[[ Data, beginning ]]
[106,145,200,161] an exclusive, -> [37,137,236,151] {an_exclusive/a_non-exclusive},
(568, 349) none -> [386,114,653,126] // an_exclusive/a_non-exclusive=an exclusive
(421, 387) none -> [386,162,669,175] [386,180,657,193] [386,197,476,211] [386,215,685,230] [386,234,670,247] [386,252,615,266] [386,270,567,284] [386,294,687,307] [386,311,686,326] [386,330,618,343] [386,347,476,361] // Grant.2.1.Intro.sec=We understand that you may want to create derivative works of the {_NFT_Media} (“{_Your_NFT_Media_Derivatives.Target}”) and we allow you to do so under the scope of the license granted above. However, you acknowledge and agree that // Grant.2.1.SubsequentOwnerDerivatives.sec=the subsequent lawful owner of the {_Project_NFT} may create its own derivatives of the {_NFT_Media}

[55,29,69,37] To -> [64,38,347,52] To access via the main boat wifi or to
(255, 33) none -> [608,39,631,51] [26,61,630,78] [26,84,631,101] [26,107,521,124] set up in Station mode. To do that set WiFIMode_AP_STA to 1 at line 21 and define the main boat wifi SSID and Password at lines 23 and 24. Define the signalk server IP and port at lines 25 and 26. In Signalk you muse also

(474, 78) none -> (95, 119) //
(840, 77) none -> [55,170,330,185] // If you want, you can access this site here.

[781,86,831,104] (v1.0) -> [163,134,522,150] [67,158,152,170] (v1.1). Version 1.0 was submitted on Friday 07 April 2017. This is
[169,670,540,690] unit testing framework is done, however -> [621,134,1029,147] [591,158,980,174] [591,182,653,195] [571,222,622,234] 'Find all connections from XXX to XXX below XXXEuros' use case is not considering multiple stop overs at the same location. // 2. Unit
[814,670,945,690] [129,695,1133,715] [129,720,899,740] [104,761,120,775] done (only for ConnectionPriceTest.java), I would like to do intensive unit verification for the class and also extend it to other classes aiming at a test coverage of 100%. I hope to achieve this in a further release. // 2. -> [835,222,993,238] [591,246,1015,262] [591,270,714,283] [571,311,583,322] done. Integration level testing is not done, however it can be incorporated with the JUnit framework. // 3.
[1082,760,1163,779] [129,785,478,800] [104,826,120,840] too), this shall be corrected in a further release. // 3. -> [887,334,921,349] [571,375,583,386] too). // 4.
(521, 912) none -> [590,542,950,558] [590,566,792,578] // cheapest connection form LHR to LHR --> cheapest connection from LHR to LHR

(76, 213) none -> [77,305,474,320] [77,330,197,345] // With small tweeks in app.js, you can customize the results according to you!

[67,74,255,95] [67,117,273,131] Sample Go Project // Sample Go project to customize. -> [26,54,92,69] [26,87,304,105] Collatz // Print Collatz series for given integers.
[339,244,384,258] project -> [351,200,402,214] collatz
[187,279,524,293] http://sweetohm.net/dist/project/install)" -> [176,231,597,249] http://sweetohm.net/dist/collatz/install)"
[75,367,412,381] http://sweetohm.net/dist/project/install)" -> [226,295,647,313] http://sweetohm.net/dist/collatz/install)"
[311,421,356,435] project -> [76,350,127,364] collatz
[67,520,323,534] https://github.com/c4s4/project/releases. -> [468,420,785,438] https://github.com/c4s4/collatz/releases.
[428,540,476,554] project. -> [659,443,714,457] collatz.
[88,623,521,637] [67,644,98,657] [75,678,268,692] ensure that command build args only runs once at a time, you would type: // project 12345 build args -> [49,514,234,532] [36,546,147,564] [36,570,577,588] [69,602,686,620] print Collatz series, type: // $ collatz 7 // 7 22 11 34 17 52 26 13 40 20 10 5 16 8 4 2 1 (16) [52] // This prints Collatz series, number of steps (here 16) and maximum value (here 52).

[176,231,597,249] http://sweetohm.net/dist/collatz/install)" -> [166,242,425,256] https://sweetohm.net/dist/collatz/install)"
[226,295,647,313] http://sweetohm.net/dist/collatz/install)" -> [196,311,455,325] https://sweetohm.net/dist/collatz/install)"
[[ Data, end ]]
Exercise prompt -> Write out every entry once more, precisely as it stands.

Result for this task ->
[106,145,200,161] an exclusive, -> [37,137,236,151] {an_exclusive/a_non-exclusive},
(568, 349) none -> [386,114,653,126] // an_exclusive/a_non-exclusive=an exclusive
(421, 387) none -> [386,162,669,175] [386,180,657,193] [386,197,476,211] [386,215,685,230] [386,234,670,247] [386,252,615,266] [386,270,567,284] [386,294,687,307] [386,311,686,326] [386,330,618,343] [386,347,476,361] // Grant.2.1.Intro.sec=We understand that you may want to create derivative works of the {_NFT_Media} (“{_Your_NFT_Media_Derivatives.Target}”) and we allow you to do so under the scope of the license granted above. However, you acknowledge and agree that // Grant.2.1.SubsequentOwnerDerivatives.sec=the subsequent lawful owner of the {_Project_NFT} may create its own derivatives of the {_NFT_Media}

[55,29,69,37] To -> [64,38,347,52] To access via the main boat wifi or to
(255, 33) none -> [608,39,631,51] [26,61,630,78] [26,84,631,101] [26,107,521,124] set up in Station mode. To do that set WiFIMode_AP_STA to 1 at line 21 and define the main boat wifi SSID and Password at lines 23 and 24. Define the signalk server IP and port at lines 25 and 26. In Signalk you muse also

(474, 78) none -> (95, 119) //
(840, 77) none -> [55,170,330,185] // If you want, you can access this site here.

[781,86,831,104] (v1.0) -> [163,134,522,150] [67,158,152,170] (v1.1). Version 1.0 was submitted on Friday 07 April 2017. This is
[169,670,540,690] unit testing framework is done, however -> [621,134,1029,147] [591,158,980,174] [591,182,653,195] [571,222,622,234] 'Find all connections from XXX to XXX below XXXEuros' use case is not considering multiple stop overs at the same location. // 2. Unit
[814,670,945,690] [129,695,1133,715] [129,720,899,740] [104,761,120,775] done (only for ConnectionPriceTest.java), I would like to do intensive unit verification for the class and also extend it to other classes aiming at a test coverage of 100%. I hope to achieve this in a further release. // 2. -> [835,222,993,238] [591,246,1015,262] [591,270,714,283] [571,311,583,322] done. Integration level testing is not done, however it can be incorporated with the JUnit framework. // 3.
[1082,760,1163,779] [129,785,478,800] [104,826,120,840] too), this shall be corrected in a further release. // 3. -> [887,334,921,349] [571,375,583,386] too). // 4.
(521, 912) none -> [590,542,950,558] [590,566,792,578] // cheapest connection form LHR to LHR --> cheapest connection from LHR to LHR

(76, 213) none -> [77,305,474,320] [77,330,197,345] // With small tweeks in app.js, you can customize the results according to you!

[67,74,255,95] [67,117,273,131] Sample Go Project // Sample Go project to customize. -> [26,54,92,69] [26,87,304,105] Collatz // Print Collatz series for given integers.
[339,244,384,258] project -> [351,200,402,214] collatz
[187,279,524,293] http://sweetohm.net/dist/project/install)" -> [176,231,597,249] http://sweetohm.net/dist/collatz/install)"
[75,367,412,381] http://sweetohm.net/dist/project/install)" -> [226,295,647,313] http://sweetohm.net/dist/collatz/install)"
[311,421,356,435] project -> [76,350,127,364] collatz
[67,520,323,534] https://github.com/c4s4/project/releases. -> [468,420,785,438] https://github.com/c4s4/collatz/releases.
[428,540,476,554] project. -> [659,443,714,457] collatz.
[88,623,521,637] [67,644,98,657] [75,678,268,692] ensure that command build args only runs once at a time, you would type: // project 12345 build args -> [49,514,234,532] [36,546,147,564] [36,570,577,588] [69,602,686,620] print Collatz series, type: // $ collatz 7 // 7 22 11 34 17 52 26 13 40 20 10 5 16 8 4 2 1 (16) [52] // This prints Collatz series, number of steps (here 16) and maximum value (here 52).

[176,231,597,249] http://sweetohm.net/dist/collatz/install)" -> [166,242,425,256] https://sweetohm.net/dist/collatz/install)"
[226,295,647,313] http://sweetohm.net/dist/collatz/install)" -> [196,311,455,325] https://sweetohm.net/dist/collatz/install)"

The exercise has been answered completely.